Mais les faux positifs ne sont pas aussi dangereux que faux négatifs, ce qui peut se produire pour de nombreuses raisons, notamment le fait que plus de la moitié de la population indienne ne possède pas de smartphone. Et même ceux qui ne l’ont pas toujours sur eux ou n’ont pas installé l’application. L’application s’appuie également sur les patients qui se sont révélés positifs pour se déclarer. Cela pourrait ne pas se produire pour diverses raisons, notamment la stigmatisation liée au port de la maladie. Le gouvernement va-t-il obliger les gens à faire un rapport sur l’application? Dans toute démocratie, cela pourrait conduire à de nombreux défis juridiques.
Comme un Rapport Brookings conclut: «Au bout du compte, aucune technologie intelligente – seule – ne nous sortira de cette menace sans précédent pour la santé et la stabilité économique. Au mieux, les solutions techniques les plus visibles feront plus qu’aider à la marge. Au minimum, c’est l’obligation de leurs concepteurs de s’assurer qu’ils ne font pas de mal. »
Compte tenu de ces arguments non triviaux contre l’efficacité d’une telle application, la pression du gouvernement indien semble d’autant plus excessive. Néanmoins, l’expérience de recherche de contacts basée sur l’application est poursuivie par les gouvernements du monde entier et, dans la plupart des cas, sous la direction d’experts en santé. La tentative de l’Inde n’est ni infondée ni futile, mais des améliorations peuvent être apportées à l’application pour résoudre les problèmes de confidentialité. MediaNama a animé une discussion sur ce sujet avec des experts en sécurité et des professeurs du prestigieux Indian Institute of Technology sur le panel. La discussion aborde certaines des spécificités de ce qui peut être fait pour améliorer l’application du point de vue de la confidentialité.

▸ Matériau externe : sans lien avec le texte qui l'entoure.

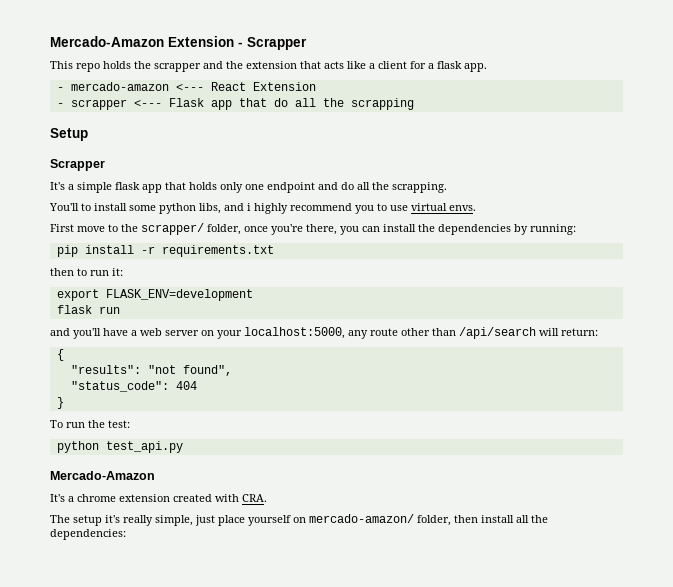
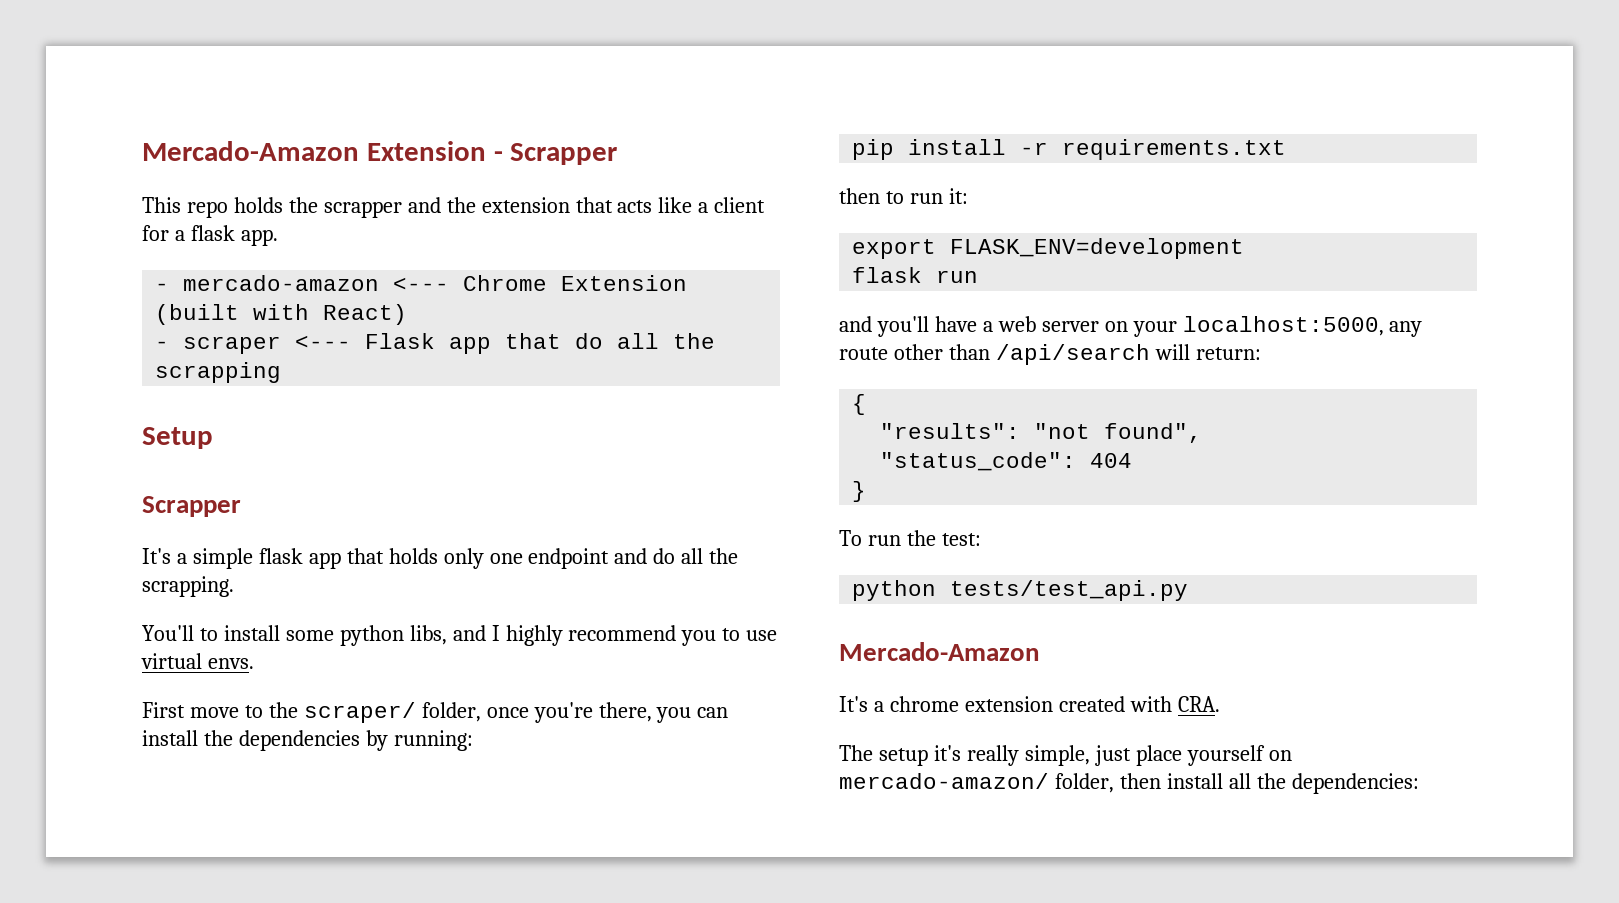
[210,82,316,91] [56,99,127,110] React Extension // - scrapper -> [463,275,688,291] [155,304,408,325] [155,336,282,354] Chrome Extension (built with React) // - scraper
[247,203,251,211] i -> [491,625,500,641] I
[141,223,204,235] scrapper/ -> [303,702,416,723] scraper/
[105,441,183,453] test_api.py -> [950,580,1189,601] tests/test_api.py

Beaucoup d’entre nous pourraient se demander si nous devrions nous préoccuper autant de la vie privée à une époque où une pandémie fait des ravages dans le monde, surtout si le fait de sacrifier un peu de vie privée peut aider à freiner la propagation de la maladie. La question doit être débattue, mais je dirais que la vie privée ne doit pas être négligée.
L’application Aarogya Setu collecte l’identité des utilisateurs, suit leurs mouvements, vérifie en permanence si d’autres personnes avec l’application sont à proximité, télécharge des informations sur un serveur central et donne au gouvernement les moyens de connecter ces informations au numéro d’identification national d’une personne, ou Aadhaar. Il s’agit d’une combinaison mortelle en matière d’exploration de données.
À une époque où les données sont le nouveau pétrole, tout parti au pouvoir ou hacker pourrait potentiellement abuser de toutes ces données à leur avantage de nombreuses manières. Pensez à quelque chose comme Scandale Cambridge Analytica mais sur les stéroïdes – beaucoup plus efficaces et puissants. Ou pensez à un système de surveillance hautement sophistiqué qui couvre la plus grande démocratie du monde. Pour ces raisons, il est important de ne pas baisser la garde malgré le temps inhabituel dans lequel nous vivons.